Yesterday, Pres. Obama sent a request to Congress for an authorization to use military force against ISIS.

The sudden push for congressional authorization for war with ISIS seems a bit odd considering the president asserts he needs no such authorization, especially given the fact that the U.S. has engaged in military options against ISIS since this summer. f16

From a constitutional standpoint, Obama usurped power with the first bombing run. The Constitution delegates the authority to declare war to Congress. As commander-in-chief, the president only has the authority to prosecute a war once declared. He does not have the power to initiate offensive military action. During the founding era, there was absolutely no debate about this. George Washington made this very point.

The Constitution vests the power of declaring war with Congress, therefore no offensive expedition of importance can be undertaken until after they have deliberated upon the subject, and authorized such a measure.

James Wilson was a proponent of national power, but even he acknowledged the strict separation of war powers during the Pennsylvania ratifying convention.
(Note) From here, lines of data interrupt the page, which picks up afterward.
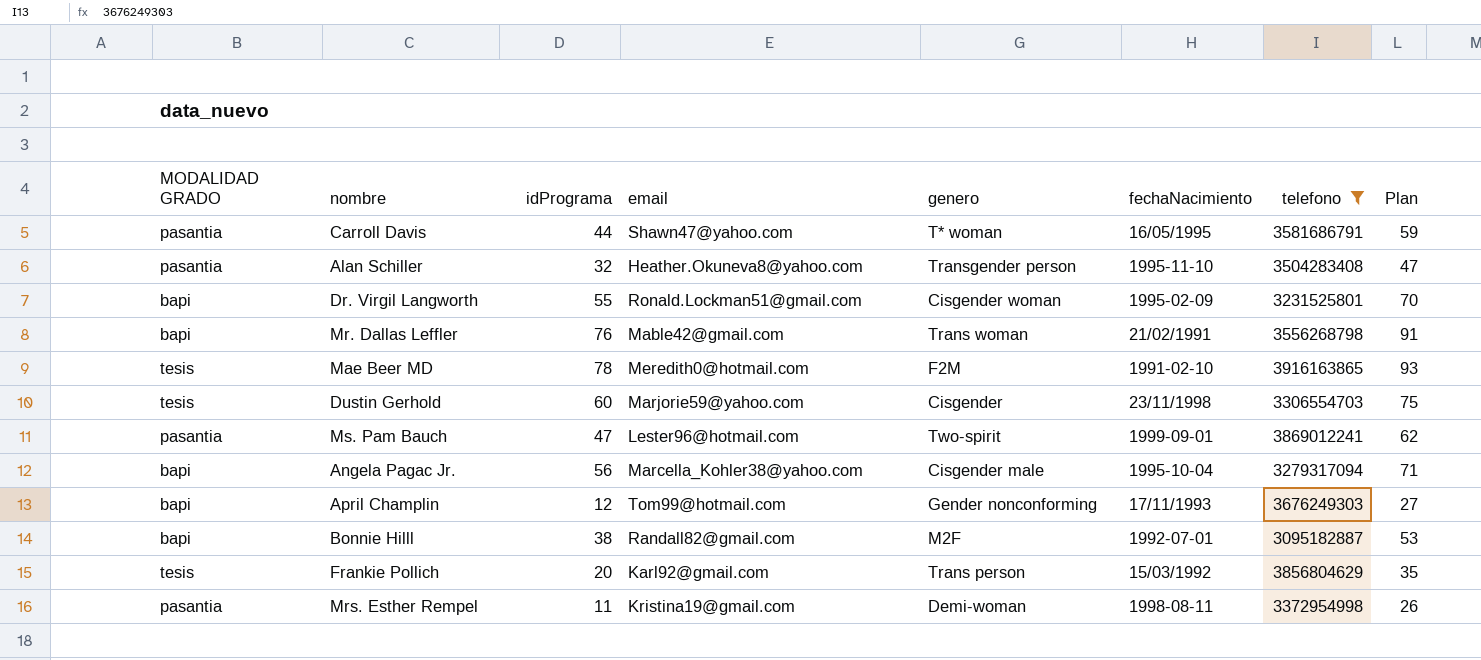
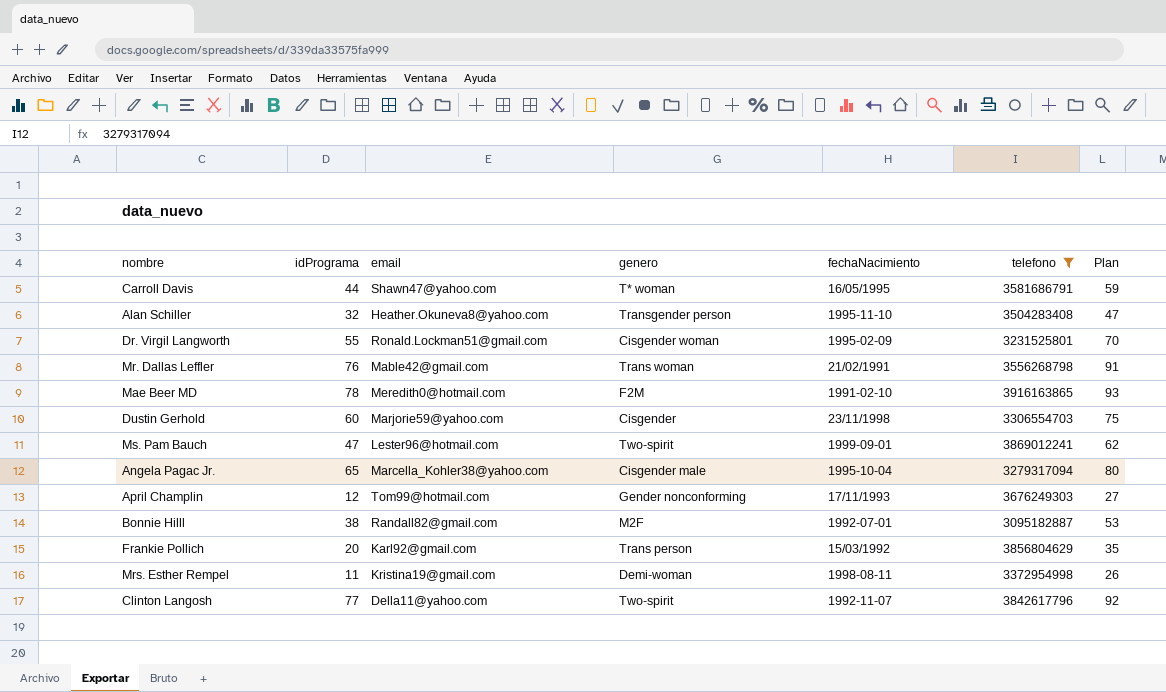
column MODALIDAD GRADO | position: 1 -> none
Angela Pagac Jr. | idPrograma: 56 -> 65
Angela Pagac Jr. | Plan: 71 -> 80
row Clinton Langosh: none -> 77 | Della11@yahoo.com | Two-spirit | 1992-11-07 | 3842617796 | 92

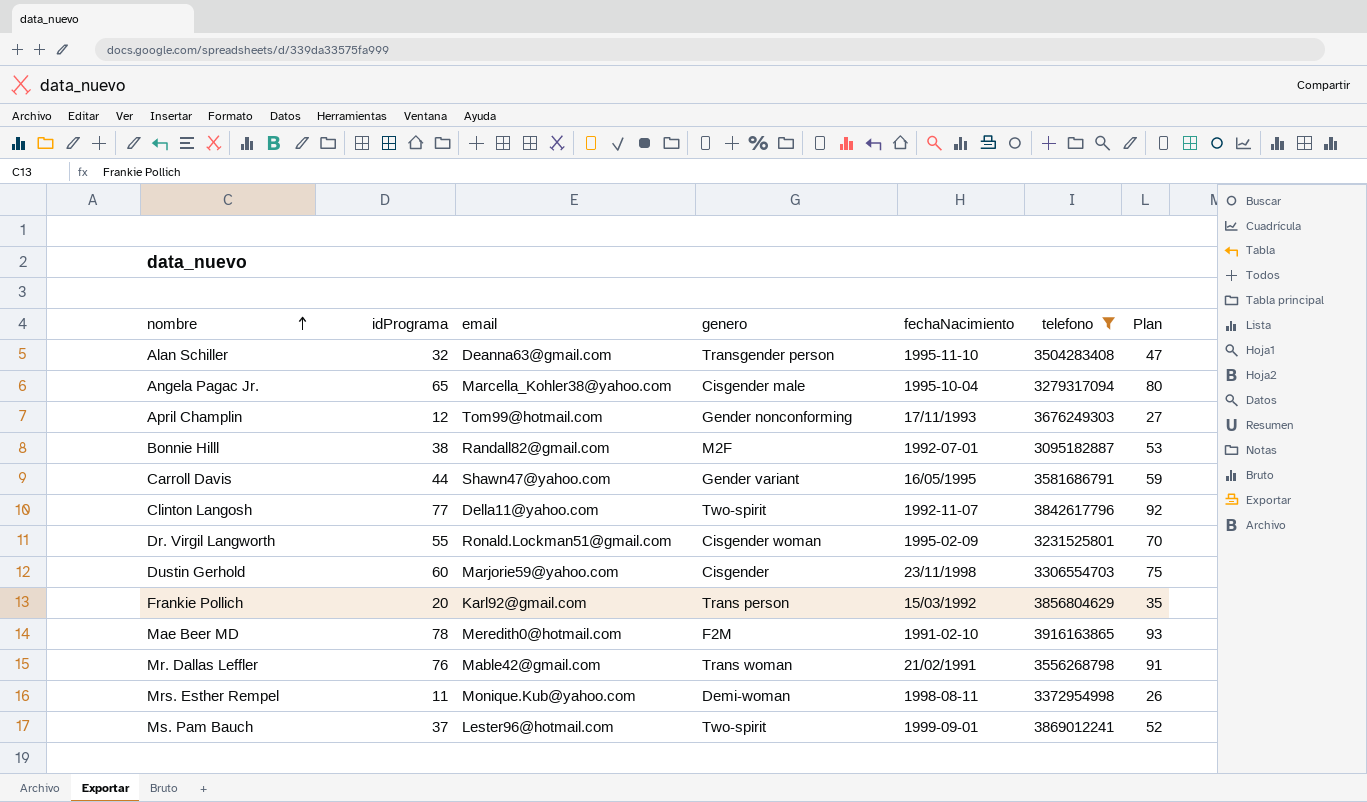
row order: none -> nombre ascending
Alan Schiller | email: Heather.Okuneva8@yahoo.com -> Deanna63@gmail.com
Carroll Davis | genero: T* woman -> Gender variant
Mrs. Esther Rempel | email: Kristina19@gmail.com -> Monique.Kub@yahoo.com
Ms. Pam Bauch | idPrograma: 47 -> 37
Ms. Pam Bauch | Plan: 62 -> 52

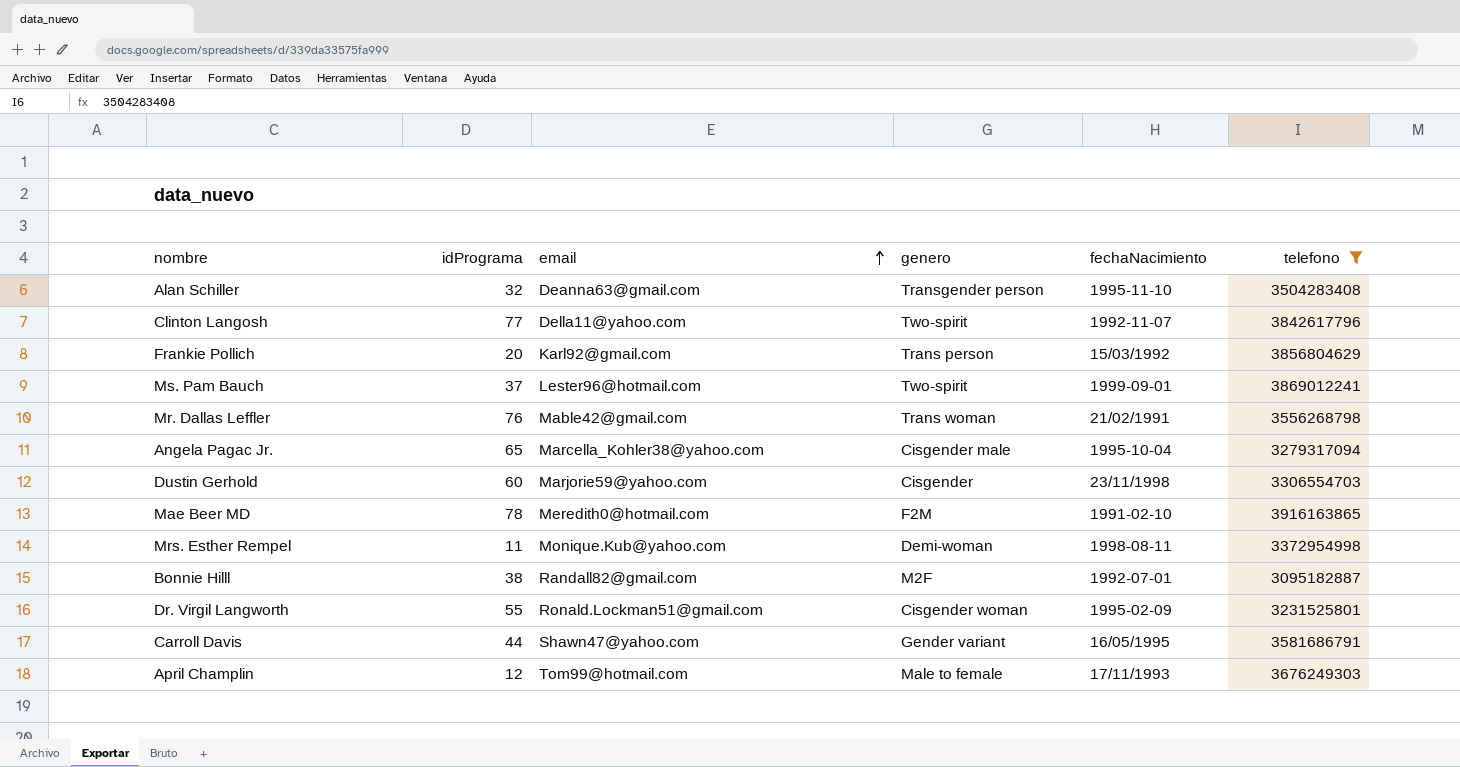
row order: nombre ascending -> email ascending
column Plan | formula: [idPrograma] + 15 -> none
April Champlin | genero: Gender nonconforming -> Male to female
This system will not hurry us into war; it is calculated to guard against it. It will not be in the power of a single man, or a single body of men, to involve us in such distress; for the important power of declaring war is vested in the legislature at large: this declaration must be made with the concurrence of the House of Representatives: from this circumstance we may draw a certain conclusion that nothing but our interest can draw us into war.

So, setting aside the fact that Obama has engaged in a constitutional violation from the moment the first bomb fell on ISIS fighters, would the proposed authorization to use force remedy the constitutional issues?

No.

An open-ended authorization that gives the president wide latitude to determine where and when to engage an enemy does not serve as a substitute for a specific declaration of war.

Consider the wording of Obama’s proposed authorization.

The President is authorized, subject to the limitations in subsection (c), to use the Armed Forces of the United States as the President determines to be necessary and appropriate against ISIL or associated persons or forces.

By vesting in the president the authority to determine “necessary and appropriate” action, Congress would delegate its responsibility to the president. The resolution essentially gives the president a blank slate, with a few restrictions. It would even allow the president, at his discretion, to attack a sovereign nation.

The proposed AMUF not only undermines the intent of the Constitution regarding war powers, it also violates basic rules of construction.

When a principle (the people) delegates power to an agent (the federal government), that entity cannot transfer that power to another without specific direction. No such direction or authorization exists in the Constitution. So, Congress can’t simply give the president a blank slate to make a decision on war based on his own discretion. Congress must make that call, and make it specifically, before initiation of military action.

James Madison clearly laid out this principle.

The declaring of war is expressly made a legislative function. The judging of the obligations to make war, is admitted to be included as a legislative function. Whenever, then, a question occurs, whether war shall be declared, or whether public stipulations require it, the question necessarily belongs to the department to which those functions belong–and no other department can be in the execution of its proper functions, if it should undertake to decide such a question.

Pres. Obama flipped the constitutional process on its head. He’s made the decision to go to war, now he wants Congress to rubber-stamp it.

Historian Tom Woods summed up the constitutional responsibility of Congress when it comes to war brilliantly in an interview with Crisis Magazine.

The Congress will sometimes delegate to the president — unconstitutionally — its decision-making power to go to war. They say, in effect, “We authorize the president to make the decision. If and when he wants to go to war, he’ll have our approval.”

Well, you can’t know what the circumstances are going to be six months down the line. So it’s an easy way for Congress to absolve itself of blame if the thing goes haywire. What they need to do is have the old-fashioned declaration of war, because the Constitution is very clear on this. There are some areas where you might be able to make the case that it’s hard to know what the Framers meant. Not when it comes to war powers. You have an unbroken tradition going through the years prior to the Constitutional Convention: the Convention itself, the ratification debates, the Federalist Papers, and early national practice — all give the same testimony. It’s not even as if there’s a minority tradition that you can dig up arguing that the president could take the country to war. There’s nothing.

All the sources say, “We don’t want to live under a monarch anymore — someone who can take the country into unnecessary wars that harm the people’s interests. We want this to be a deliberative process by the branch of government closest to the people, namely, the Congress.”

That means that Congress alone can declare war.